Successor to GEMeX
Data
-
206,071 ThinkVG instances for 21,994 images
- Open-ended = 62,712
- Closed-ended = 37,340
- Single-choice = 53,905
- Multi-choice = 52,114
-
Generated with the Deepseek R1 text-only reasoning model
- Generated with the following prompt, optimized for 50 x 4 question types
messages = [ “role”: “user”, “content”: f“‘Suppose you are viewing a CXR that shows the following: “The hilar contours are normal [visual location: bilateral hilar structures ([116, 112, 227, 182])] …”. Given the question: “YOUR QUESTION”, provide a detailed thinking process (around 100 words), including a specific visual location (e.g., (region [x1,y1,x2,y2])) about how to solve this question with answer “ANSWER”. You must assume that you are viewing the CXR image rather than reading the textual findings, thus, do not output words like “observe the report” or “from report” or “report states” or “given findings” or “provided findings” or “described findings”.""
-
Verified text-reasoning
RL
messages = ["role":"user", "content":
f"'We would like to request your feedback on the performance
of two AI assistants in response to the user question displayed
above. For your reference, the visual content in the image is
represented with a caption describing the same image. Please
rate the accuracy (most important), relevance of their responses,
considering both answer and reason (if any). Each assistant receives an overall score on a scale of 1 to 10, where a higher
score indicates better overall performance. Please output both
the scores and your reason in JSON format { assistant1: score, assistant2: score, reason:your reason }."""
-
GRPO
-
Semantic reward
- Uses OpenBio-LLM-70B to grade the generated answer vs. ground truth on a 1-10 scale
- If scores differ < 2 → reward = 1, else 0
- Treats free-text and multiple choice uniformly
-
Grounding reward
- Checks that the number of predicted boxes matches GT
- Computes mean IoU; if > 0.75 → reward = 1
Results
- Training is significantly useful (RL or SFT)

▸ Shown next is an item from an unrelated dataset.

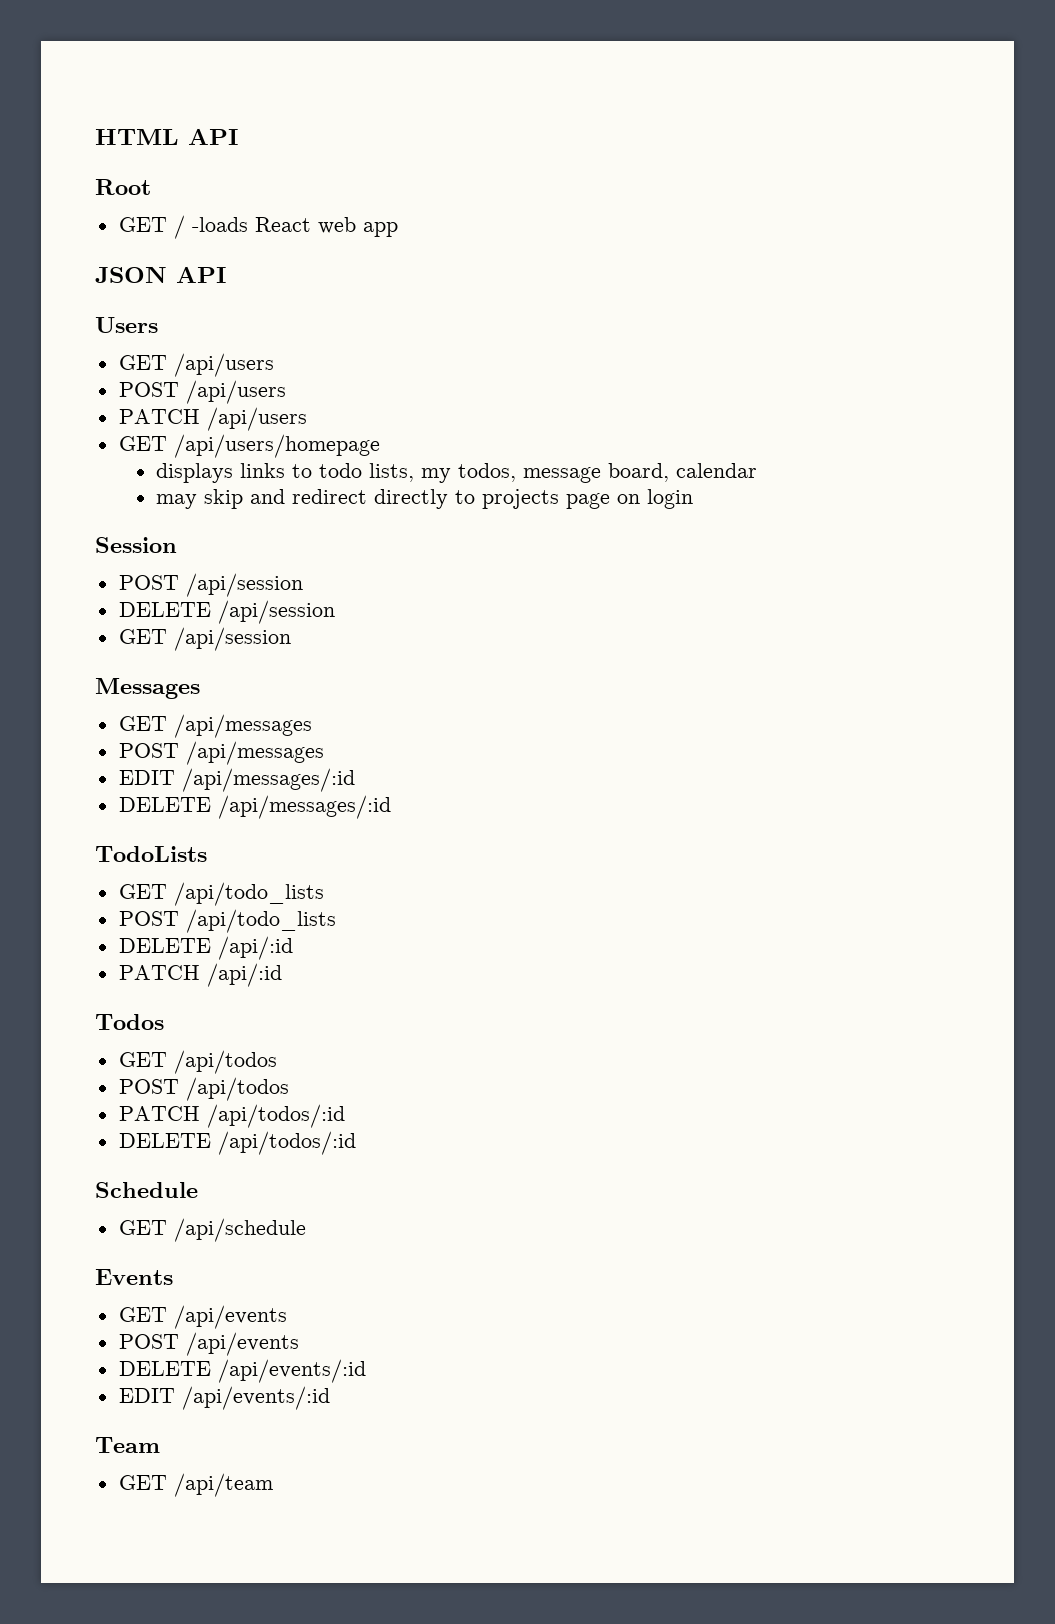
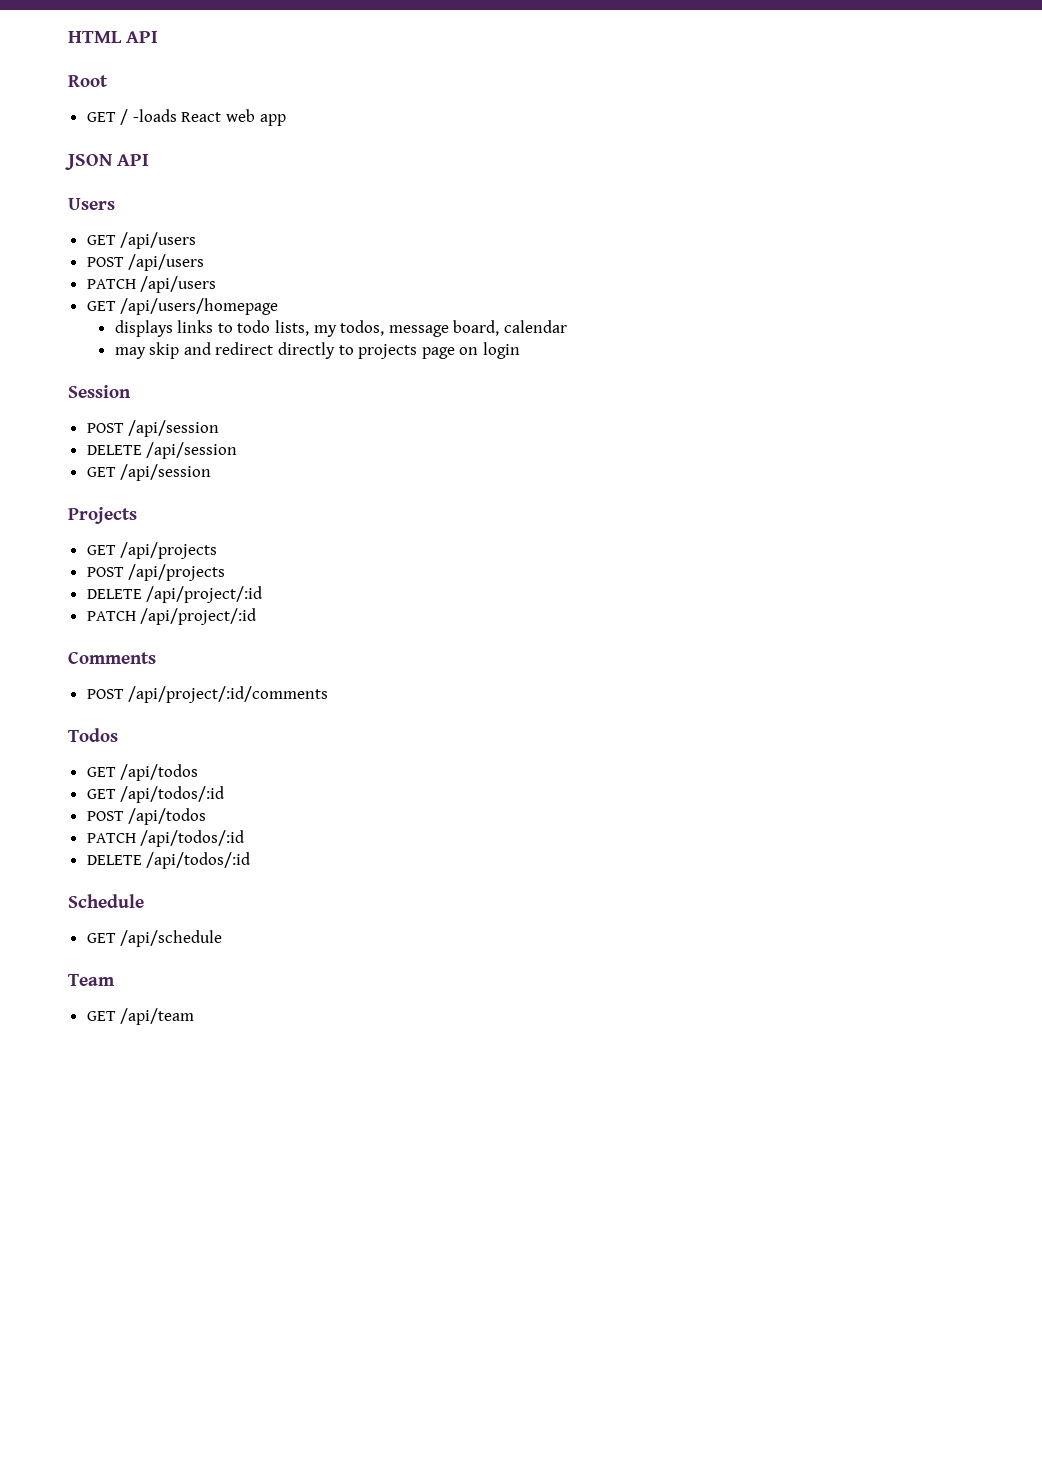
[95,678,200,699] [118,714,312,738] [118,741,324,765] [118,768,355,792] [118,795,391,819] [95,846,207,862] [118,882,324,906] [118,909,336,933] [118,936,293,960] [118,963,282,987] Messages // GET /api/messages // POST /api/messages // EDIT /api/messages/:id // DELETE /api/messages/:id // TodoLists // GET /api/todo_lists // POST /api/todo_lists // DELETE /api/:id // PATCH /api/:id -> [68,507,137,524] [86,542,218,559] [86,564,226,581] [86,586,263,603] [86,608,257,625] [68,651,156,664] [86,686,329,703] Projects // GET /api/projects // POST /api/projects // DELETE /api/project/:id // PATCH /api/project/:id // Comments // POST /api/project/:id/comments
(277, 1062) none -> [86,786,225,803] // GET /api/todos/:id
[95,1269,173,1285] [118,1305,287,1329] [118,1332,299,1356] [118,1359,366,1383] [118,1386,330,1410] // Events // GET /api/events // POST /api/events // DELETE /api/events/:id // EDIT /api/events/:id -> (223, 938) none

- RL helps with accuracy and data utilization
- V-score still relies on more data
- With or without ThinkVG doesn’t help (row 2 vs 3)
- RL also helps (last 2 rows)
- A-score is higher than previous versions almost across the board; perhaps a model improvement?
Robustness
- Two checkpoints with the same amount of SFT data, so the only difference is the thinking trace.
- Closed = closed-ended question, swap (is vs. isn’t), (normal vs. abnormal)
- Single = single-choice QA, shuffle choice order
Personal Takes
- Reasoning and verification done in text-only space
- Not sure if region grounding actually helps (e.g., do not predict bbox)
- Not sure if the visual description actually derived from the region proposed; they are all just decoded messages from ALL visual embeddings
- “Losing textual-visual fidelity” mentioned in Reason Like a Radiologist
GEMeX
A dataset for VQA/VLM created by cleaning Chest ImaGenome for:
- Normalized locations (Table 8)
- Deleted small parts (carina - right clavicle, left clavicle, aortic arch)
- Merged multiple parts → left mid + left lower = left mid-to-lower lung zone
- One-to-one sentence-location match
- Leveraged GPT-4o to generate large and diverse QA
-
Total 1.6M QA
-
Test set is human-verified
- 300 images from the MIMIC-CXR test set
- Initially accompanied by 3,291 questions automatically generated by GPT-4o
- Radiologists reviewed 10 incorrect answers and adjusted 3 inaccurate location annotations.
- Contributed approximately 600 new questions.
-
Results on fine-tuning
- A-score = accuracy
- V-score = mIoU of Pred vs. GT (for multiple choice) with Hungarian matching
- Seems low, but maybe instance mismatch really hurts the metric?
- AR-score = using GPT-4o as a judge
- Model has high AR but low accuracy = format issue?